Handling Authentication

Because Chrome is already running with your login sessions, you are already authenticated on sites you have previously logged into. No login flow needed in most cases.

Option 1: Use the existing Chrome session (default — zero setup)

# Chrome already has your Gmail/GitHub/etc. cookies — just open and automate
agent-browser --cdp 9222 open https://mail.google.com/mail/u/0/#inbox
agent-browser --cdp 9222 snapshot -i

Option 2: Save session state for use outside CDP

# Export auth from the running Chrome
agent-browser --cdp 9222 state save ./auth.json
# Use it later in a standalone agent-browser session
agent-browser --state ./auth.json open https://app.example.com/dashboard

Option 3: Chrome profile reuse

agent-browser --cdp 9222 profiles  # List profiles in the running Chrome

Option 4: Auth vault (for recurring credentials)

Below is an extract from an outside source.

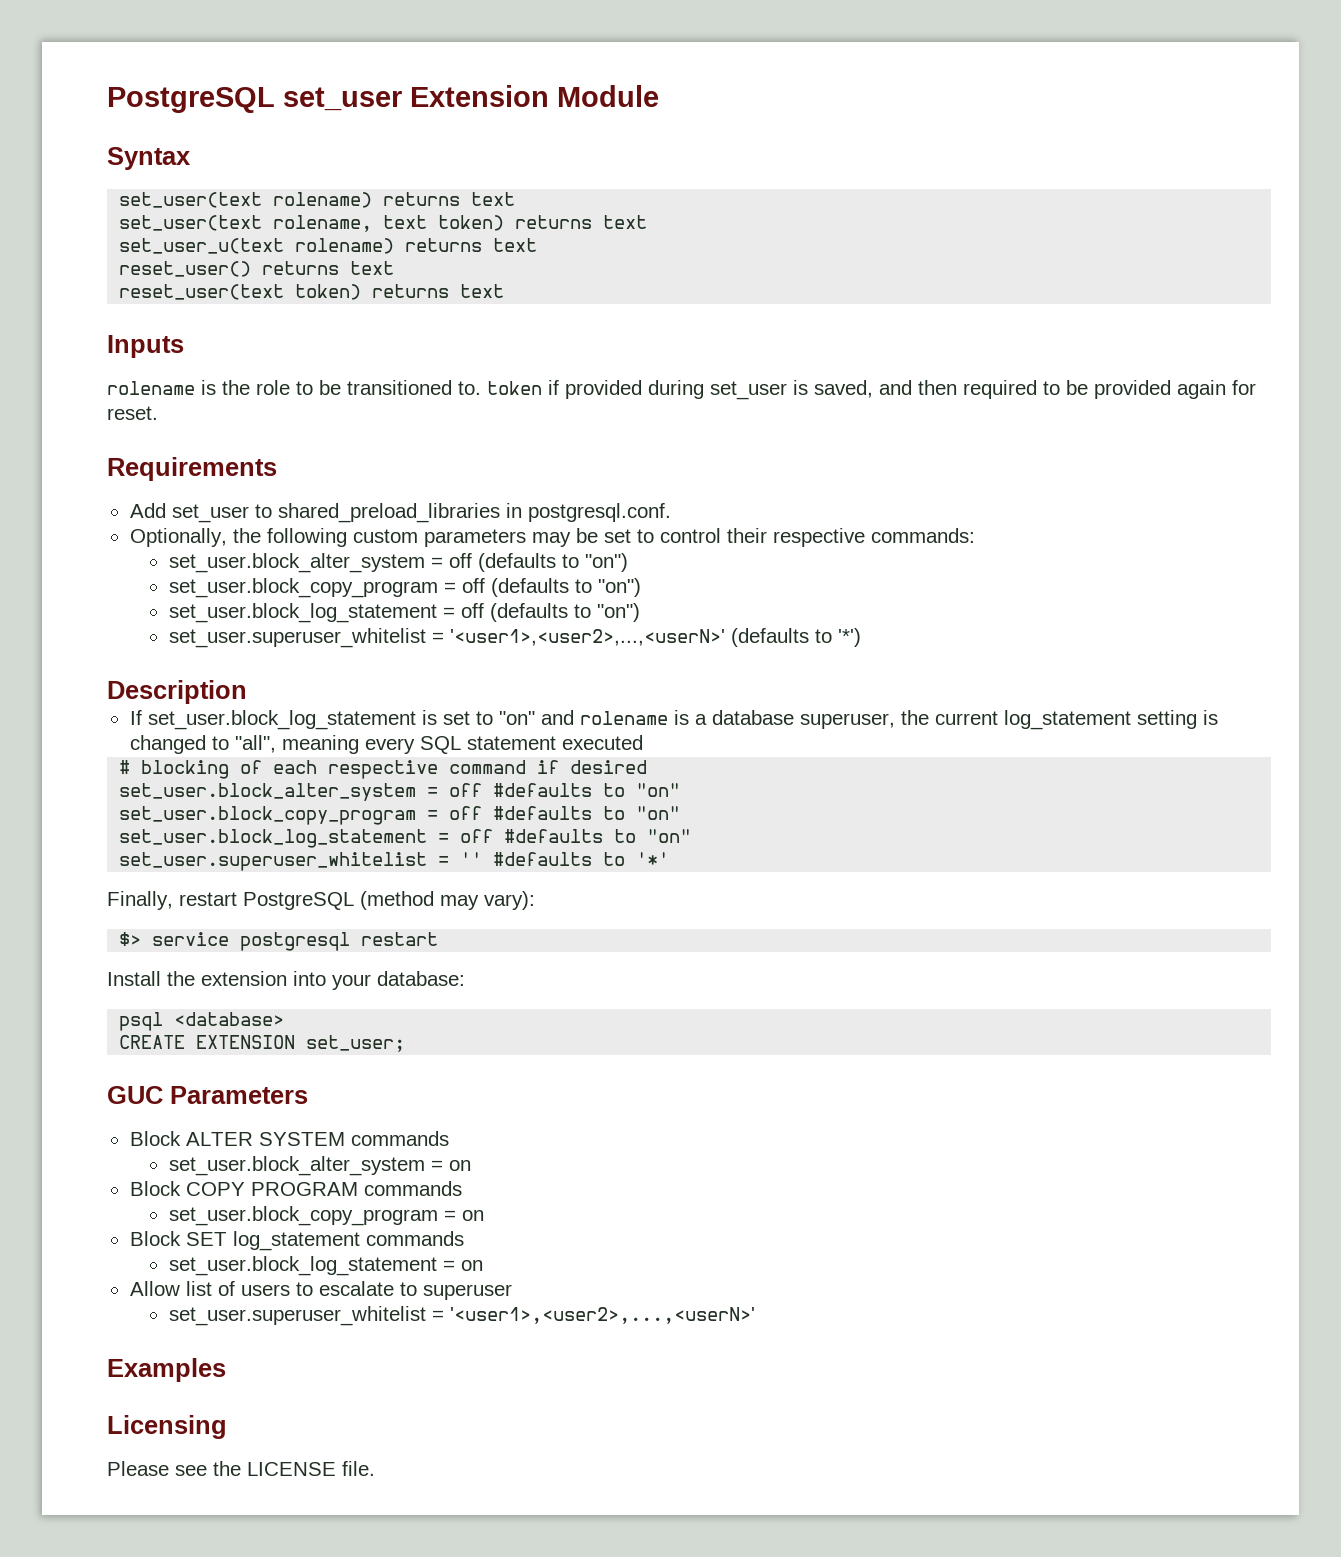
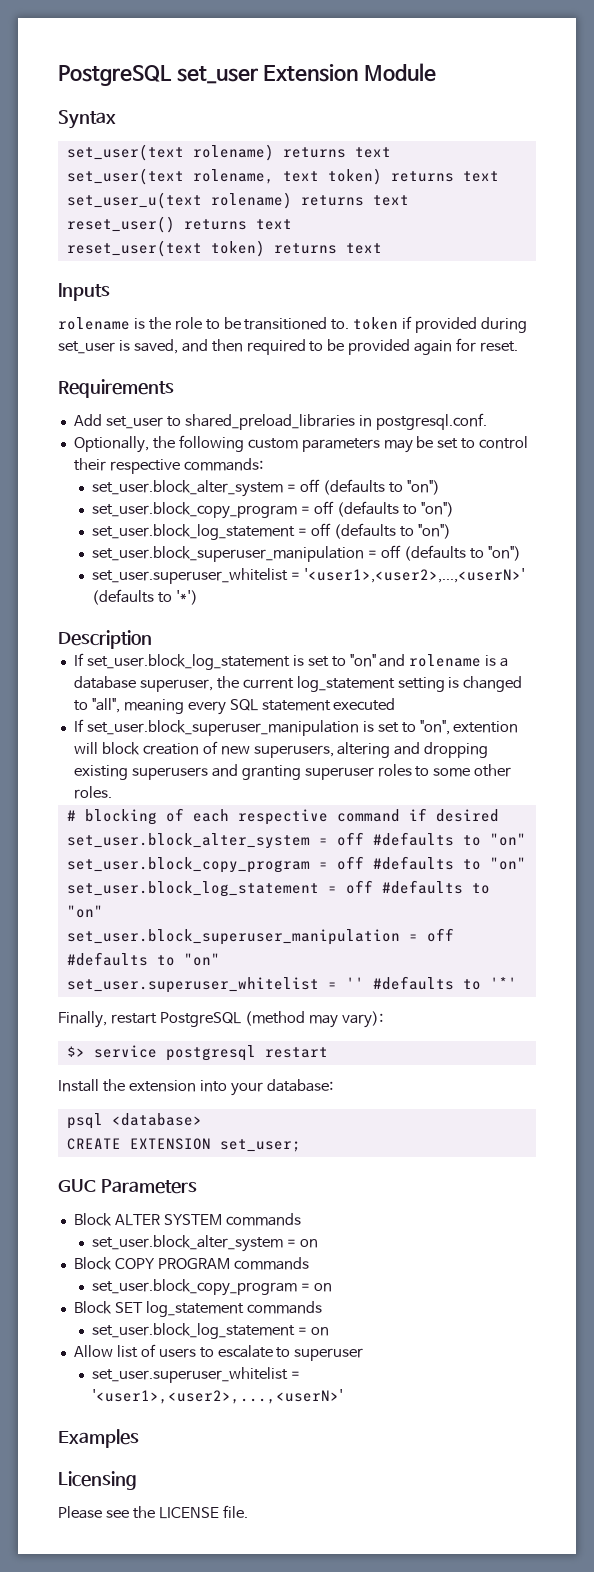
+ set_user.block_superuser_manipulation = off (defaults to "on")
+ If set_user.block_superuser_manipulation is set to "on", extention will block creation of new superusers, altering and dropping existing superusers and granting superuser roles to some other roles.
+ set_user.block_superuser_manipulation = off #defaults to "on"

echo "$PASSWORD" | agent-browser auth save myapp --url https://app.example.com/login --username user --password-stdin
agent-browser --cdp 9222 auth login myapp

See references/authentication.md for OAuth, 2FA, and cookie patterns.

Essential Commands

# Batch: ALWAYS use batch for 2+ sequential commands
agent-browser --cdp 9222 batch "open https://example.com" "snapshot -i"
agent-browser --cdp 9222 batch "open https://example.com" "screenshot"
agent-browser --cdp 9222 batch "click @e1" "wait 1000" "screenshot"

# Navigation
agent-browser --cdp 9222 open <url>              # Navigate (aliases: goto, navigate)
agent-browser --cdp 9222 close                   # Close browser
agent-browser --cdp 9222 close --all             # Close all active sessions

# Snapshot
agent-browser --cdp 9222 snapshot -i             # Interactive elements with refs (recommended)
agent-browser --cdp 9222 snapshot -i --urls      # Include href URLs for links
agent-browser --cdp 9222 snapshot -s "#selector" # Scope to CSS selector

# Interaction (use @refs from snapshot)
agent-browser --cdp 9222 click @e1               # Click element
agent-browser --cdp 9222 click @e1 --new-tab     # Click and open in new tab
agent-browser --cdp 9222 fill @e2 "text"         # Clear and type text
agent-browser --cdp 9222 type @e2 "text"         # Type without clearing
agent-browser --cdp 9222 select @e1 "option"     # Select dropdown option
agent-browser --cdp 9222 check @e1               # Check checkbox
agent-browser --cdp 9222 press Enter             # Press key
agent-browser --cdp 9222 keyboard type "text"    # Type at current focus (no selector)
agent-browser --cdp 9222 scroll down 500         # Scroll page

# Get information
agent-browser --cdp 9222 get text @e1            # Get element text
agent-browser --cdp 9222 get url                 # Get current URL
agent-browser --cdp 9222 get title               # Get page title
agent-browser --cdp 9222 get cdp-url             # Get CDP WebSocket URL

# Wait
agent-browser --cdp 9222 wait @e1                # Wait for element
agent-browser --cdp 9222 wait 2000               # Wait milliseconds
agent-browser --cdp 9222 wait --url "**/page"    # Wait for URL pattern
agent-browser --cdp 9222 wait --text "Welcome"   # Wait for text to appear
agent-browser --cdp 9222 wait --fn "!document.body.innerText.includes('Loading...')"

# Downloads
agent-browser --cdp 9222 download @e1 ./file.pdf
agent-browser --cdp 9222 wait --download ./output.zip

# Tab management
agent-browser --cdp 9222 tab list
agent-browser --cdp 9222 tab new https://example.com
agent-browser --cdp 9222 tab 2
agent-browser --cdp 9222 tab close

# Network
agent-browser --cdp 9222 network requests
agent-browser --cdp 9222 network requests --type xhr,fetch
agent-browser --cdp 9222 network route "**/ads/*" --abort

# Capture
agent-browser --cdp 9222 screenshot
agent-browser --cdp 9222 screenshot --full
agent-browser --cdp 9222 screenshot --annotate
agent-browser --cdp 9222 pdf output.pdf

Batch Execution

ALWAYS use batch when running 2+ commands in sequence:

# Navigate and snapshot
agent-browser --cdp 9222 batch "open https://example.com" "snapshot -i"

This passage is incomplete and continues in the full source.